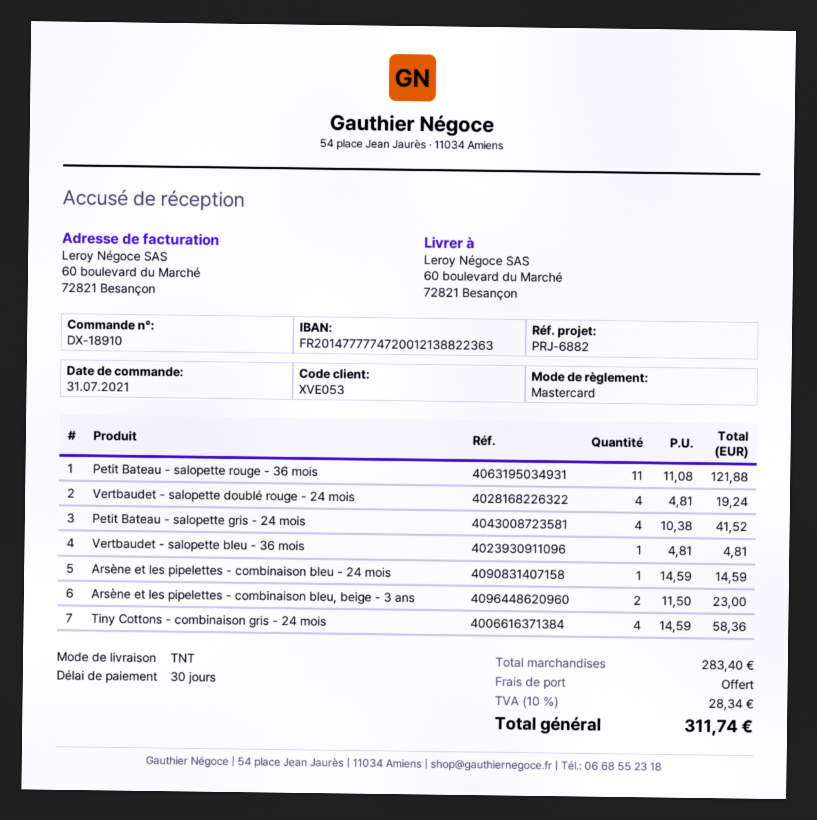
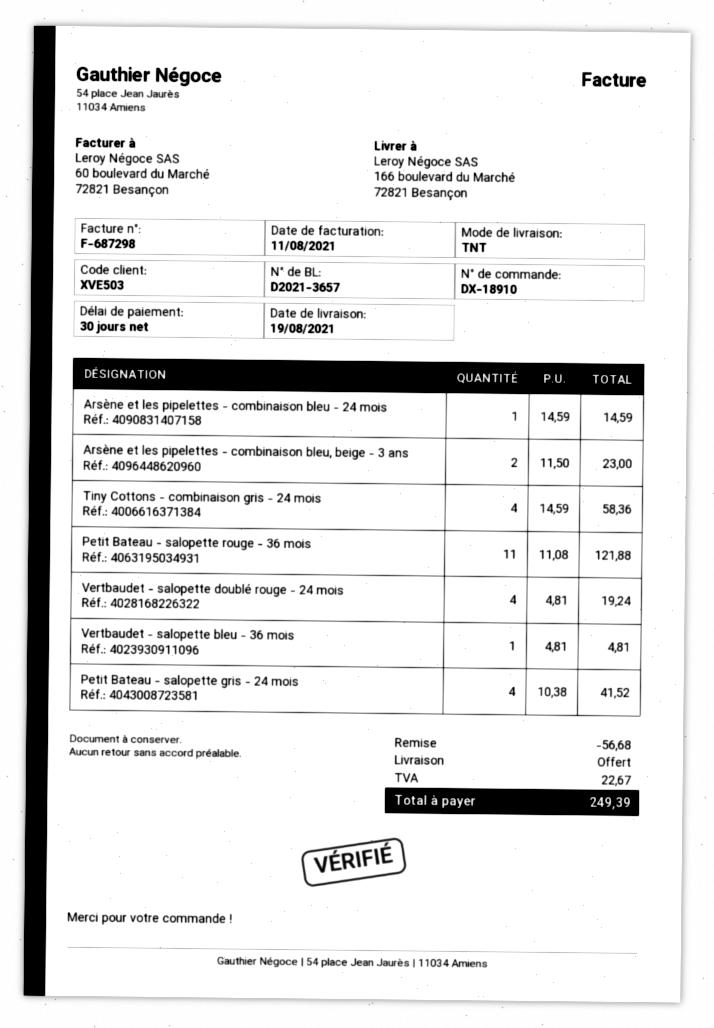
customer number: XVE053 -> XVE503
ship to: 60 boulevard du Marché, 72821 Besançon -> 166 boulevard du Marché, 72821 Besançon
discount: none -> 56.68
tax: 28.34 -> 22.67
total: 311.74 -> 249.39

◆ ◆ ◆ ◆

Exercise objective: Nothing but the pictures should be left out when the listing is repeated exactly.

Exercise result:
customer number: XVE053 -> XVE503
ship to: 60 boulevard du Marché, 72821 Besançon -> 166 boulevard du Marché, 72821 Besançon
discount: none -> 56.68
tax: 28.34 -> 22.67
total: 311.74 -> 249.39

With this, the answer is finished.